Opened 13 years ago

Closed 13 years ago

#287 closed specification (fixed)

avoid using dynamic_cast in Subset and SupervisedClassifer

Reported by: Peter Owned by: Peter
Priority: critical Milestone: yat 0.4
Component: classifier Version: trunk
Keywords: Cc:

Description (last modified by Peter)

Daughter tickets: #268 #309 #310 #311 #312 #313 #314 #315 #316 #234 #317 #318 #333

There are two major problems in the EnsembleBuilder structure, and they both arise from that we have not succeeded making a common interface for all DataLookup2D inherited classes. This is most obvious in Subset, where we generate the subset lookup using three cases, one case for each of the Lookups. Another problem is that we try to make a common interface for SupervisedClassifier; but they are different. Significantly different. The biggest problem is that predict functions. At time being, SupervisedClassifer has a predict function taking DataLookup2D, which was a compromise between SVM who wants a KernelLookup and NCC who wants a MatrixLookup. Passing a MatrixLookup to a kernel-based method like SVM would make sense and should probably be supported (but for now it is not). Passing a KernelLookup to a data-based method such as NCC does not make sense.

To solve these problems I have sketched a possible solution. I'm happy about suggestions on improvements or critique. But before you simply say this is shit, take a look at the current shit.

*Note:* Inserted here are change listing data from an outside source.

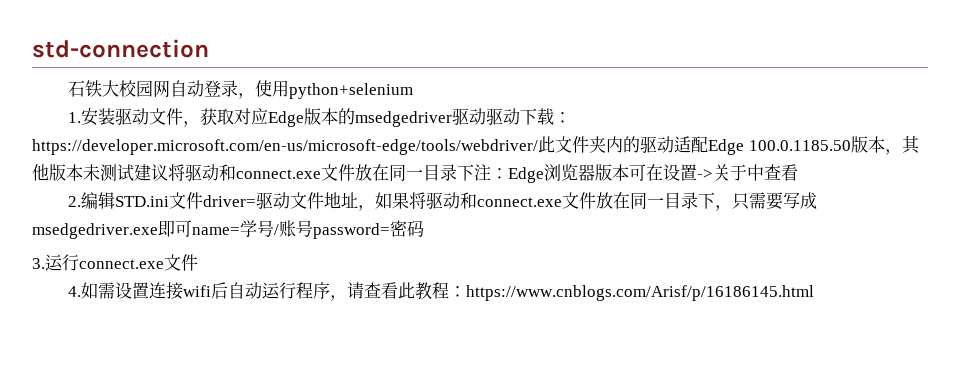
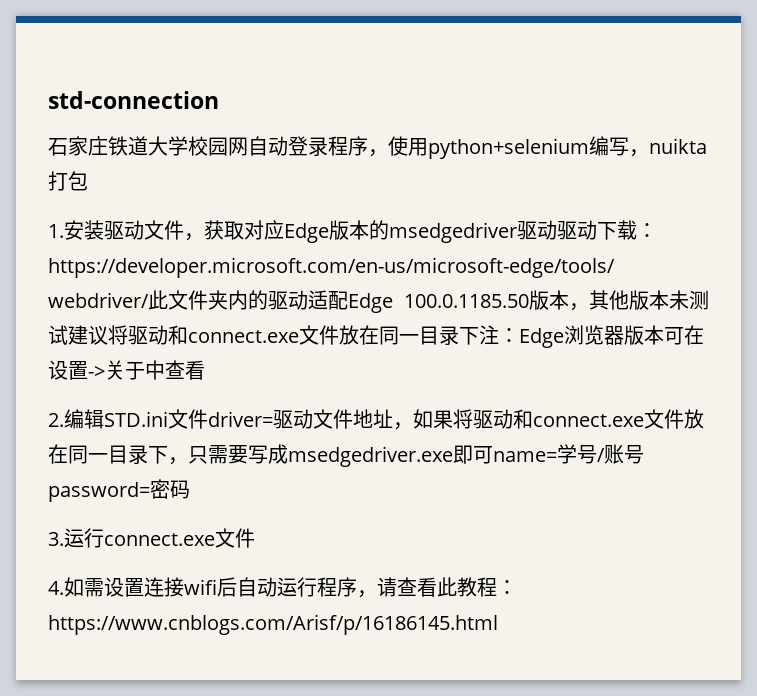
[85,80,120,97] 铁大 -> [68,136,188,156] 家庄铁道大学
(239, 88) none -> [328,136,368,156] 程序
(414, 91) none -> [589,136,707,157] [48,171,88,191] 编写，nuikta打包

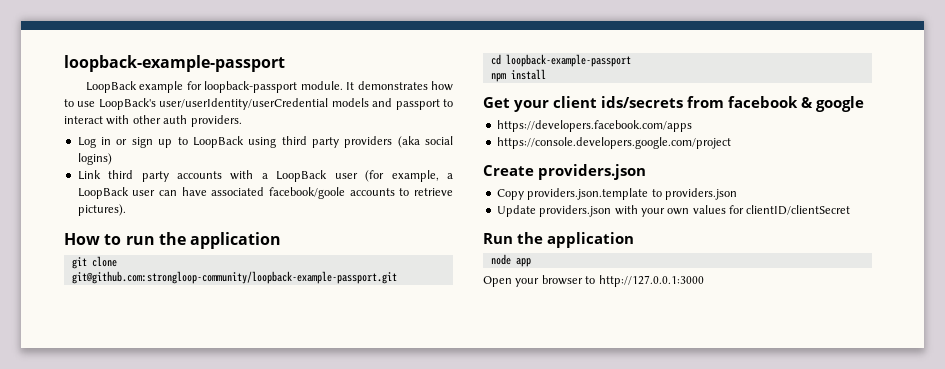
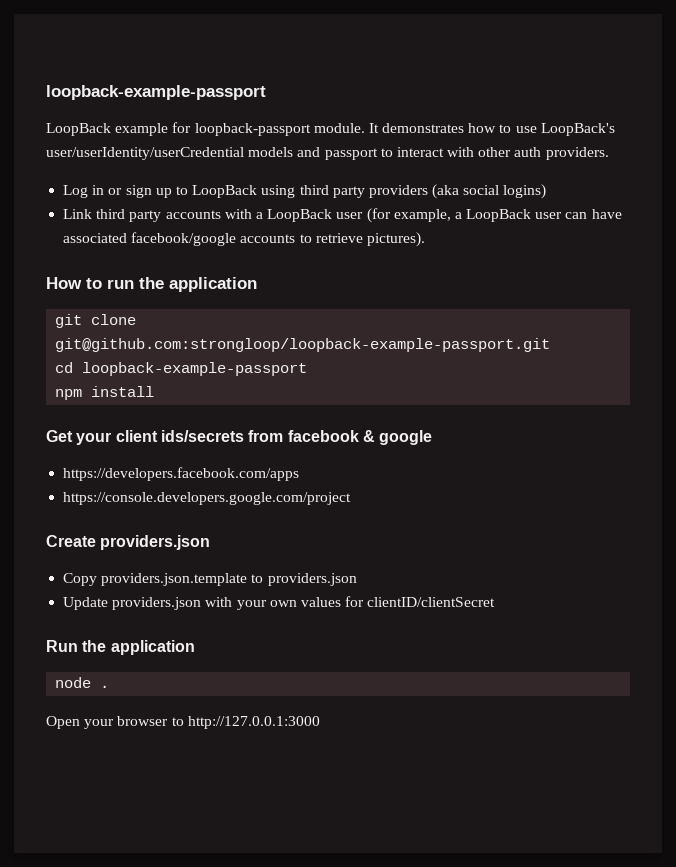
[269,187,346,199] facebook/goole -> [131,232,237,246] facebook/google
[71,271,397,284] git@github.com:strongloop-community/loopback-example-passport.git -> [55,338,551,352] git@github.com:strongloop/loopback-example-passport.git
[515,258,531,267] app -> [100,685,110,688] .

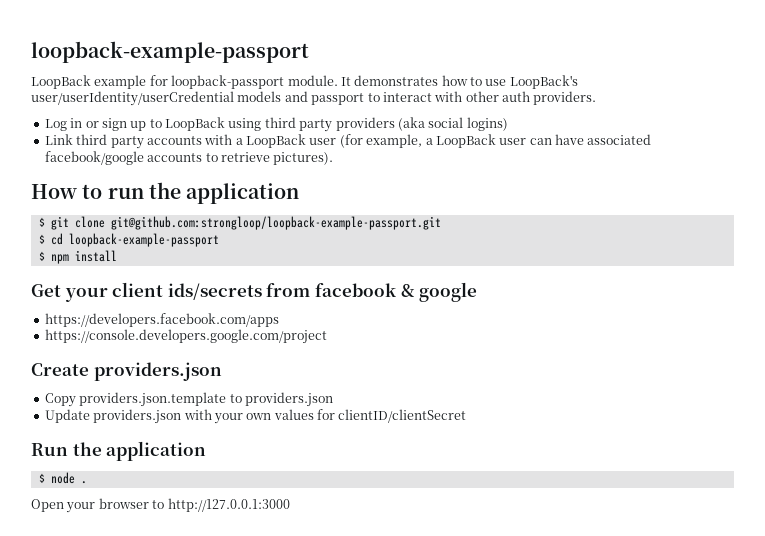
(257, 284) none -> [38,217,45,227] $
(551, 345) none -> [38,234,45,244] $
(308, 369) none -> [38,251,45,261] $
(195, 647) none -> [38,473,45,483] $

If we agree on doing something like this, this ticket should be broken down to several smaller ones.

I start with some code showing how I suggest it to be:

ifstream is("data.txt");
MatrixLookup ml(is);
is.close();
is.open("labels.txt");
Target target(is);
is.close();
NCC<pearson_vector_distance_tag> ncc;
CrossValidationSampler sampler(target, target.size(), target.size());
EnsembleBuilder<NCC<pearson_vector_distance_tag>,MatrixLookup> 
  eb(ncc, ml, sampler);
eb.build();
...

The main idea is to templatize EnsembeBuilder on type of classifier and type of data, so the constructor will like

template<class SC, class Data>
EnsembleBuilder(const SC& prototyp, const Data& data, const Sampler&)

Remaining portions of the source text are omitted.